The first comes from the Fayetteville Observer and it’s entitled “Yes, Republicans can expand Medicaid too.” As it notes:

Last month, hundreds of representatives from North Carolina hospitals and other health-care institutions brought a united message to Raleigh: Cuts in the Medicaid program are causing them serious economic harm. Further cuts could be disastrous.

That doesn’t begin to consider the financial drain that comes from treating the thousands of North Carolinians who have no health insurance at all – those who are ineligible for Medicaid but too poor to afford conventional health insurance.

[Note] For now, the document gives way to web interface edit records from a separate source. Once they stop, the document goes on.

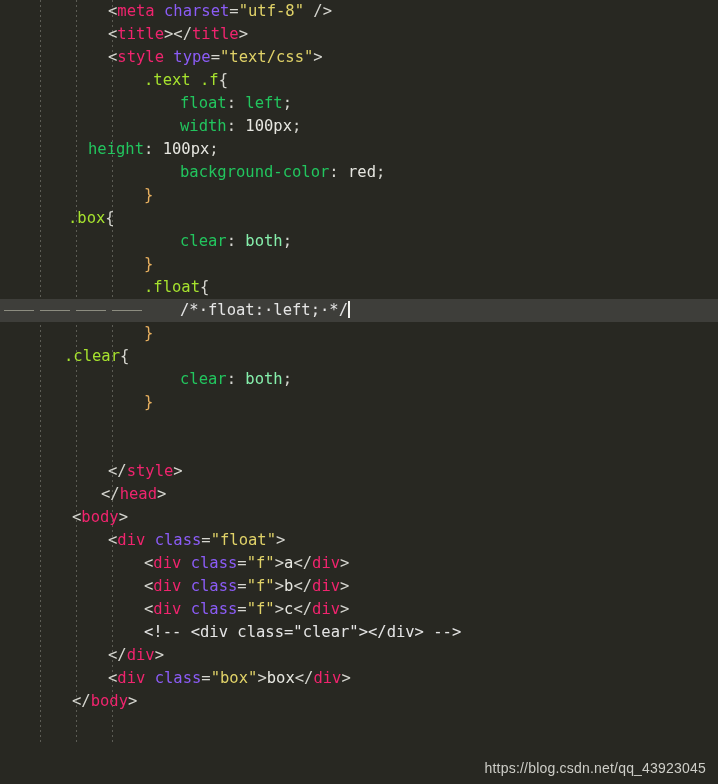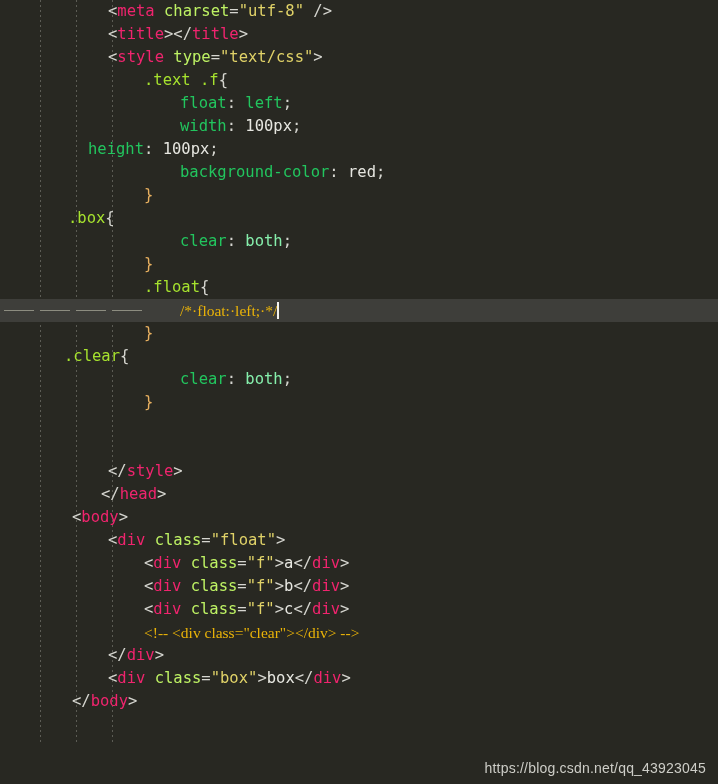--- a/index.html
+++ b/index.html
@@ -88,28 +88,28 @@
     width: 2px;
     height: 17px;
     background: #f2f2ee;
     vertical-align: -3px;
     margin-left: 0px;
   }
 
   
   .punc   { color: #d6d6d0; }  
   .tag    { color: #f0246e; }  
-  .attr   { color: #bef264; text-align: center; }  
+  .attr   { color: #8b5cf6; text-align: center; }  
   .str    { color: #e0d268; }  
   .sel    { color: #a6e22e; }  
   .prop   { color: #22c55e; }  
   .val    { color: #e6e6e0; }  
   .kw     { color: #86efac; text-align: center; }  
   .brace  { color: #e8b060; }  
-  .cmt    { color: #eab308; font-family: Liberation Serif, serif; }  
+  .cmt    { color: #e5e5e5; }  
   .text   { color: #e8e8e2; }  
 
   #watermark {
     position: absolute;
     right: 12px;
     bottom: 8px;
     font-family: "Liberation Sans", sans-serif;
     font-size: 14px;
     color: #cdcdc7;
     letter-spacing: 0.2px;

By law, hospitals must treat them if they show up in the emergency room, even though there is no chance that they can pay their bill….

That’s one reason why officials in Republican-led Indiana changed their minds about Medicaid participation in May, developing a hybrid state-federal system that will bring coverage to more low-income residents there.

Indiana Gov. Mike Pence, a Republican, is using the supplementary Medicaid money to fund a state health-insurance plan for low-income residents. But it will have the same net effect in bringing coverage to those who don’t have it.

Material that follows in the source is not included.